🤖 AI Summary
Medical visual-language segmentation models (VLSMs) suffer from high computational costs during fine-tuning, while existing parameter-efficient fine-tuning (PEFT) methods employ rigid adapter dimensions ill-suited to varying semantic demands across Transformer layers. To address this, we propose a depth-aware progressive scaling adapter architecture, introducing the novel “telescopic adapter”—the first adapter design that dynamically expands its dimensionality according to layer depth and semantic importance in the Transformer, empirically validating the hypothesis that deeper layers require greater adaptation capacity. Integrated into both vision and text encoders of CLIPSeg, our lightweight bottleneck modules adopt a depth-aware linear scaling strategy to enable variable-dimensional adaptation. With only 613K trainable parameters—244× fewer than full fine-tuning—our method achieves state-of-the-art segmentation performance across five cross-modal medical datasets (e.g., colon polyps, skin lesions, breast ultrasound), significantly enhancing deployability in resource-constrained clinical settings.
📝 Abstract
Adapting Vision Language Segmentation Models (VLSMs) to medical imaging domains requires significant computational overhead when using conventional fine-tuning approaches. Existing Parameter-Efficient Fine-Tuning (PEFT) methods apply uniform adapter dimensions across all transformer layers, leading to suboptimal parameter allocation and reduced adaptation efficiency.

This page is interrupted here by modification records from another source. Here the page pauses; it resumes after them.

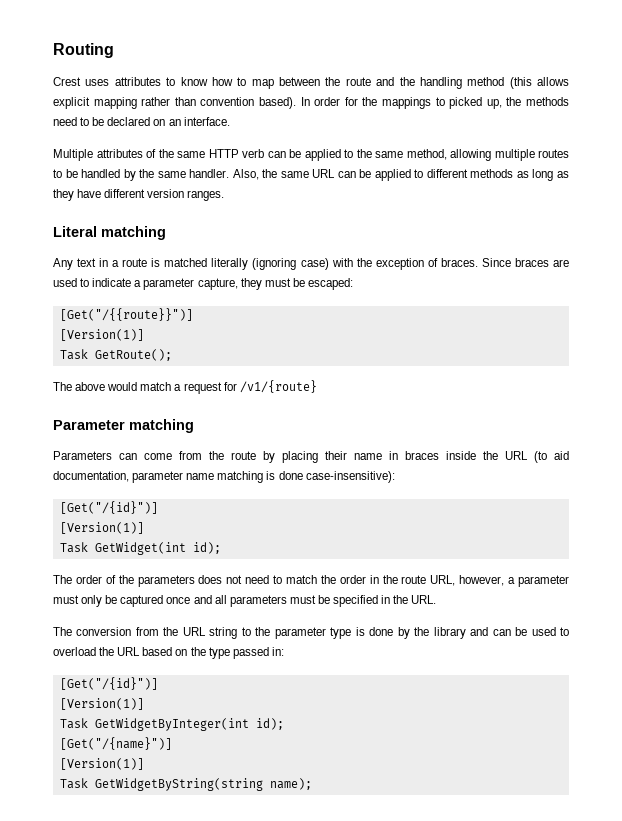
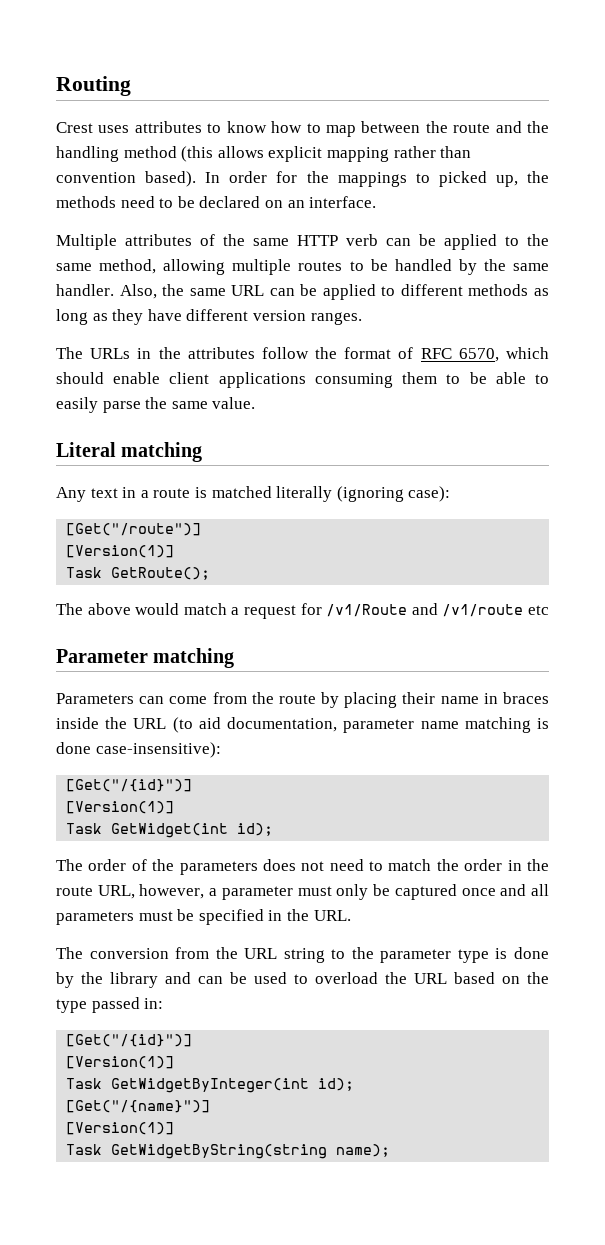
+ The URLs in the attributes follow the format of RFC 6570, which should enable client applications consuming them to be able to easily parse the same value.
- Any text in a route is matched literally (ignoring case) with the exception of braces. Since braces are used to indicate a parameter capture, they must be escaped:
- [Get("/{{route}}")]
+ Any text in a route is matched literally (ignoring case):
+ [Get("/route")]
- The above would match a request for /v1/{route}
+ The above would match a request for /v1/Route and /v1/route etc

We introduce Telescopic Adapters, a novel PEFT framework that employs depth-aware scaling to progressively increase adapter capacity from shallow to deep transformer layers. Our method integrates lightweight bottleneck modules within CLIPSeg's vision and text encoders, with adapter dimensions dynamically scaled based on layer depth and semantic relevance. Using only 613k trainable parameters--244x fewer than end-to-end fine-tuning, Telescopic Adapters achieve superior performance across five diverse medical datasets spanning polyp segmentation, skin lesion detection, and breast ultrasound imaging. Comprehensive ablation studies demonstrate that deeper layers require substantially more adaptation capacity than shallow layers, validating our telescopic scaling hypothesis. Our approach establishes a new paradigm for efficient medical VLSM fine-tuning, enabling deployment in resource-constrained clinical environments while maintaining competitive segmentation accuracy.